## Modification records
::::::::

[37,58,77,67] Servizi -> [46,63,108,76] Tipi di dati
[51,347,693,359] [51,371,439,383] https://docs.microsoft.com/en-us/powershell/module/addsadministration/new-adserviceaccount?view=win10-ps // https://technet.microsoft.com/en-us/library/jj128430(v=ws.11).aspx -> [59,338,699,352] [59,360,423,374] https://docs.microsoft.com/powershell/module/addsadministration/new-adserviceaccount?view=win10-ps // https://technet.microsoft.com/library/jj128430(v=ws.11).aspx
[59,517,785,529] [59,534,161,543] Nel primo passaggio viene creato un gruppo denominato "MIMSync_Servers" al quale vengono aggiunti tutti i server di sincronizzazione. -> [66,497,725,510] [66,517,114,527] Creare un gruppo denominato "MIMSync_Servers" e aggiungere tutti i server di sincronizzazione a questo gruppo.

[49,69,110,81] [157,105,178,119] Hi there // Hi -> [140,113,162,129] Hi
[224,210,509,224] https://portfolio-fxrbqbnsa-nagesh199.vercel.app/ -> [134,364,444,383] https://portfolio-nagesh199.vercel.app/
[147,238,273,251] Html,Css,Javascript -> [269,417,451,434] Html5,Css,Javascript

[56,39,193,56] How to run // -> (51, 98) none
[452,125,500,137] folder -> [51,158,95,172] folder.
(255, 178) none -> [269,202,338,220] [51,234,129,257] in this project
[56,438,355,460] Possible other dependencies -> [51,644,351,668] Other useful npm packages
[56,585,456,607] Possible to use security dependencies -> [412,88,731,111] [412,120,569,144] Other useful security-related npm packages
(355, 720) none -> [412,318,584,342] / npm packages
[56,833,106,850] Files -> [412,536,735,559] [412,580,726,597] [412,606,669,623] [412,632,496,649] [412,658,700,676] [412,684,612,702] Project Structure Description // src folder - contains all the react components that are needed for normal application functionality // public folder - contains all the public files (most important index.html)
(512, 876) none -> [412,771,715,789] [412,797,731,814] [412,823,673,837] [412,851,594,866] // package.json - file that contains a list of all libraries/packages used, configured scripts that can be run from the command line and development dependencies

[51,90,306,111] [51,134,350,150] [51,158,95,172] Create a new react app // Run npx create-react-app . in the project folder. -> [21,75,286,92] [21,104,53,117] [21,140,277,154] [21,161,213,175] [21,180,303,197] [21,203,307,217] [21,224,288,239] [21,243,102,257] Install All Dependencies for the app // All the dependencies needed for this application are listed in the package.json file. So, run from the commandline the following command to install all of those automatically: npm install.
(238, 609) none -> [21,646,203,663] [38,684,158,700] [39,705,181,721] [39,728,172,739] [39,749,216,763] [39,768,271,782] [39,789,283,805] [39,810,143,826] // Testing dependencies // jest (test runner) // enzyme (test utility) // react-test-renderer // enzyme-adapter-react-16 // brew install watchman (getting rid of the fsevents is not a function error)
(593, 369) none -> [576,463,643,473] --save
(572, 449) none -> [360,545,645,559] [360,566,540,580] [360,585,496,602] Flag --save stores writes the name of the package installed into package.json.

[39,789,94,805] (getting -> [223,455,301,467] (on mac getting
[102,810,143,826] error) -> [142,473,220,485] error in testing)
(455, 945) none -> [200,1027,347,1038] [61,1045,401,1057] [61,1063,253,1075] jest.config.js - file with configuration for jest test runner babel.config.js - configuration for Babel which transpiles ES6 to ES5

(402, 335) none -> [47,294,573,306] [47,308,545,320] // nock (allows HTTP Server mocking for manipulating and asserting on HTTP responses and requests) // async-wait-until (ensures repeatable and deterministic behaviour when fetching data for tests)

::::::::

Reproduce each line of the records in which "Other" appears.

[56,438,355,460] Possible other dependencies -> [51,644,351,668] Other useful npm packages
[56,585,456,607] Possible to use security dependencies -> [412,88,731,111] [412,120,569,144] Other useful security-related npm packages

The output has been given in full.